That River in Egypt
Denial seems to be less a river than an archipelago. Those who disbelieve in science exhibit various degrees and types of crackpottery, but a few generalizations seem justified: science denialists tend to be ignorant, usually about almost everything, but sometimes just about their own bête noire; they also tend to be dogmatic, and uninterested in evidence; they are highly ideological, more interested in defending their own world view than in facts.
Evolution doubters are good examples of all three. A recent Pew survey looks at American vies of evolution and finds that about a third of Americans disbelieve in evolution. This disbelief is strongly correlated with religious affiliation and anti-correlated with education level. The level of stupidity/ignorance is a bit mind boggling to me. 33 % of the sample agreed with the statement:
“humans and other living things have existed in their present form since the beginning of time.”
I would be tempted to wonder that such people can feed themselves, except I suppose that their entire intellectual resources are devoted to just that task.
Vaccination denialists are another populous island group in the great archipelago.
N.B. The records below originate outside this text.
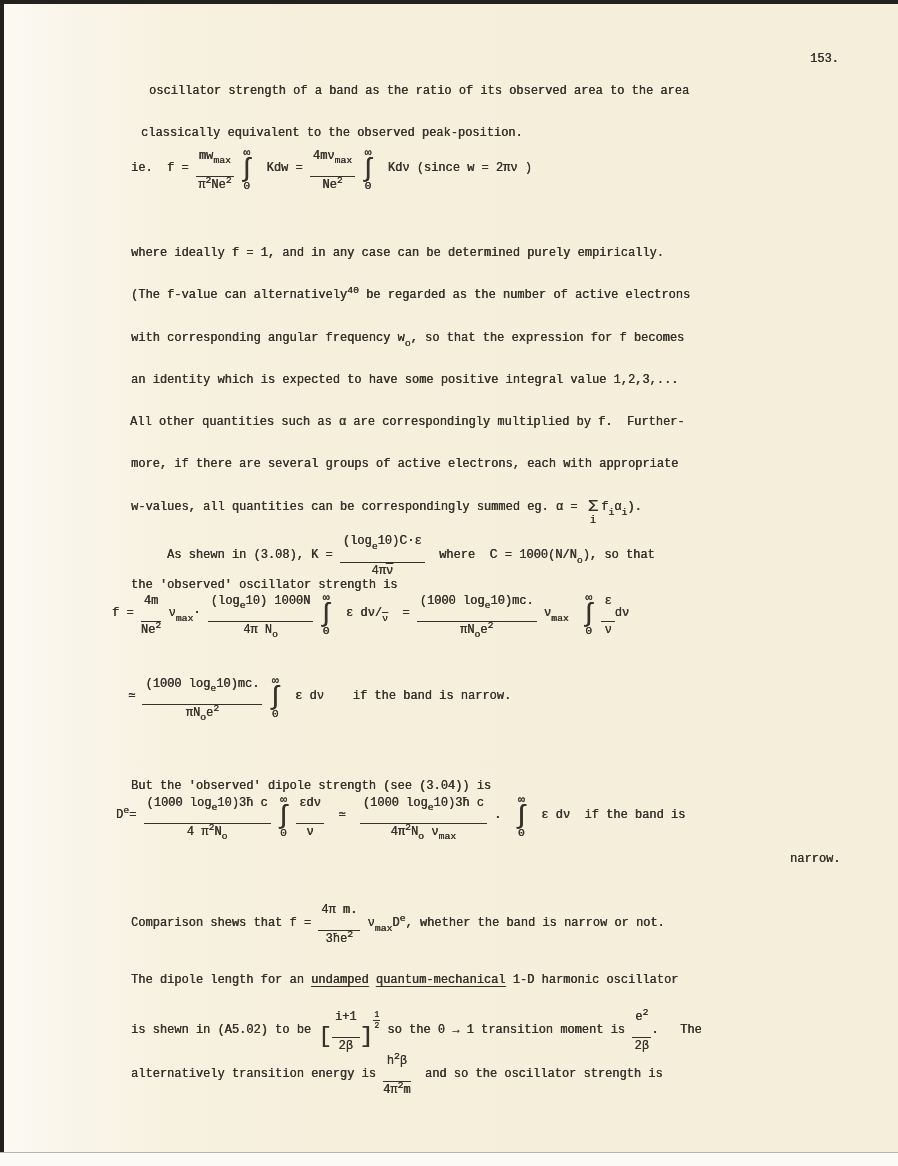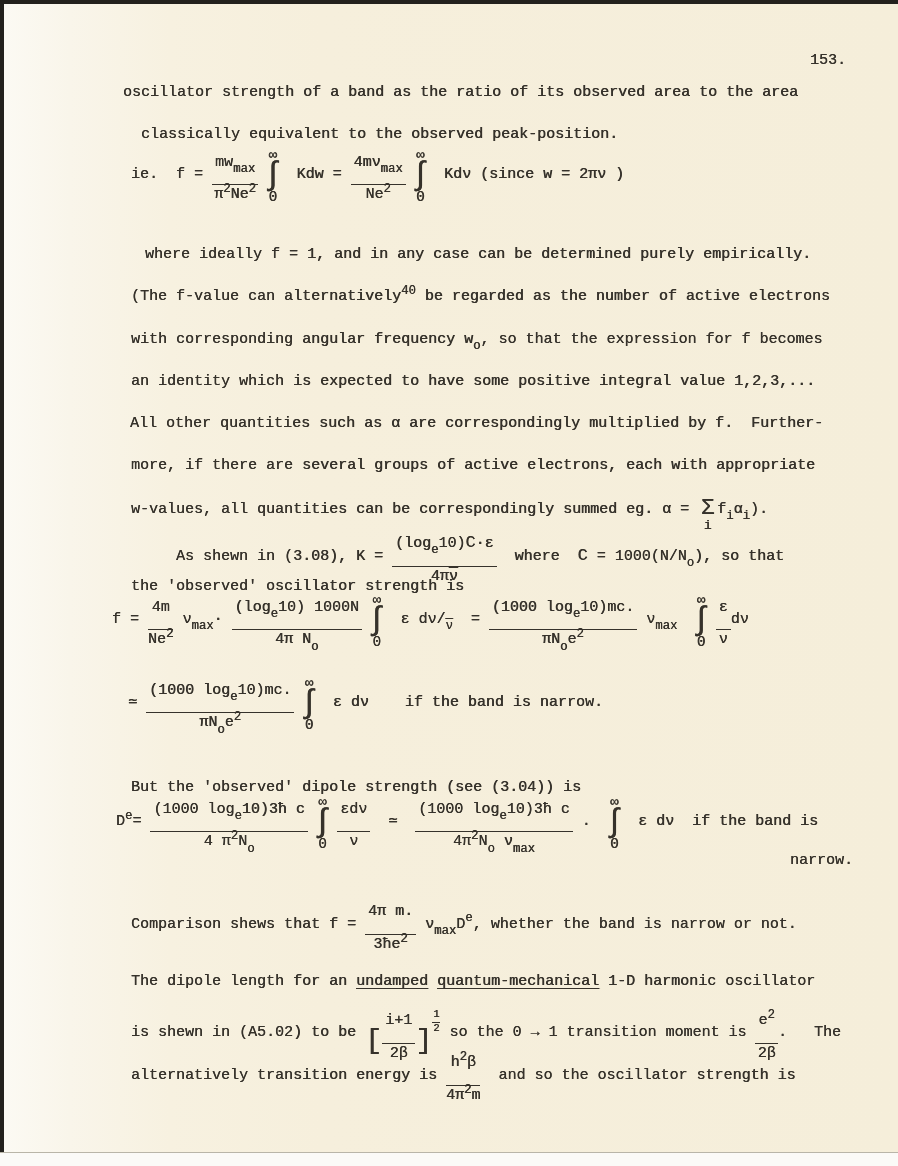--- a/index.html
+++ b/index.html
@@ -3,21 +3,21 @@
 <meta charset="utf-8">
 <style>
   * { box-sizing: border-box; }
   html, body { margin: 0; padding: 0; background: #6b6861; }
   .scan {
     position: relative;
     width: 898px; height: 1166px;
     overflow: hidden;
     background: linear-gradient(90deg, #fcfaf4 0px, #f9f5ea 70px, #f7f1e0 170px, #f6efdc 320px, #f5eeda 100%);
     font-family: "Liberation Mono", "DejaVu Sans Mono", "DejaVu Sans", monospace;
-    font-size: 15px;
+    font-size: 12px;
     color: #36322b;
     text-decoration: underline;
   }
   .edge-top  { position: absolute; top: 0; left: 0; width: 100%; height: 4px; background: #23211d; }
   .edge-left { position: absolute; top: 0; left: 0; width: 4px; height: 1152px; background: #23211d; }
   .strip-bottom { position: absolute; left: 0; bottom: 0; width: 100%; height: 14px;
                   background: #fbfaf7; border-top: 1px solid #b9b5a8; }
   .line { position: absolute; white-space: pre; line-height: 1.2; text-shadow: 0.35px 0 0 currentColor; }
   .sub { font-size: 0.82em; position: relative; top: 0.5em; }
   .sup { font-size: 0.82em; position: relative; top: -0.5em; }
@@ -40,26 +40,26 @@
 </head>
 <body>
 
 <div class="scan">
   <div class="edge-top"></div>
   <div class="edge-left"></div>
   <div class="strip-bottom"></div>
 
   <div class="line" style="top:52px;left:810px">153.</div>
 
-  <div class="line" style="top:84px;left:123px">oscillator strength of a band as the ratio of its observed area to the area</div>
+  <div class="line" style="top:84px;left:149px">oscillator strength of a band as the ratio of its observed area to the area</div>
   <div class="line" style="top:126px;left:141px">classically equivalent to the observed peak-position.</div>
 
   <div class="line" style="top:148px;left:131px"><span>ie.  f = </span><span class="frac"><span class="fn"><span>mw</span><span class="sub">max</span></span><span class="fd"><span>π</span><span class="sup">2</span><span>Ne</span><span class="sup">2</span></span></span><span class="intg"><span class="ii">∞</span><span class="is">∫</span><span class="ii">0</span></span><span> Kdw = </span><span class="frac"><span class="fn"><span>4mν</span><span class="sub">max</span></span><span class="fd"><span>Ne</span><span class="sup">2</span></span></span><span class="intg"><span class="ii">∞</span><span class="is">∫</span><span class="ii">0</span></span><span> Kdν (since w = 2πν )</span></div>
 
-  <div class="line" style="top:246px;left:145px">where ideally f = 1, and in any case can be determined purely empirically.</div>
+  <div class="line" style="top:246px;left:131px">where ideally f = 1, and in any case can be determined purely empirically.</div>
   <div class="line" style="top:288px;left:131px"><span>(The f-value can alternatively</span><span class="sup">40</span><span> be regarded as the number of active electrons</span></div>
   <div class="line" style="top:331px;left:131px"><span>with corresponding angular frequency w</span><span class="sub">o</span><span>, so that the expression for f becomes</span></div>
   <div class="line" style="top:373px;left:131px">an identity which is expected to have some positive integral value 1,2,3,...</div>
   <div class="line" style="top:415px;left:130px">All other quantities such as α are correspondingly multiplied by f.  Further-</div>
   <div class="line" style="top:499px;left:131px"><span>w-values, all quantities can be correspondingly summed eg. α = </span><span class="sum"><span class="ss">Σ</span><span class="si">i</span></span><span>f</span><span class="sub">i</span><span>α</span><span class="sub">i</span><span>).</span></div>
   <div class="line" style="top:457px;left:131px">more, if there are several groups of active electrons, each with appropriate</div>
 
   <div class="line" style="top:533px;left:131px"><span>     As shewn in (3.08), K = </span><span class="frac"><span class="fn"><span>(log</span><span class="sub">e</span><span>10)</span><span class="scriptC">C</span><span>·ε</span></span><span class="fd"><span>4π</span><span class="bar">ν</span></span></span><span>  where  </span><span class="scriptC">C</span><span> = 1000(N/N</span><span class="sub">o</span><span>), so that</span></div>
   <div class="line" style="top:578px;left:131px">the 'observed' oscillator strength is</div>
I don't know of similarly detailed information about them, but I have the impression that they are more of the new-agey, hippie, stoner, vaguely lefty persuasion.
Climate science skeptics sometimes fit the selective stupidity variation of my first unifying principle. One amusing technical blunder endorsed by many among them is the notion that atmospheric thickness, in and of itself, independent of the greenhouse gas content, somehow explains a phenomenon like the extreme surface temperature of Venus. Several otherwise intelligent guys, among them physicists and research meteorologists have made the claim to me that the perfect gas law explains the temperature difference between the surface and the effective radiating temperature of a planet.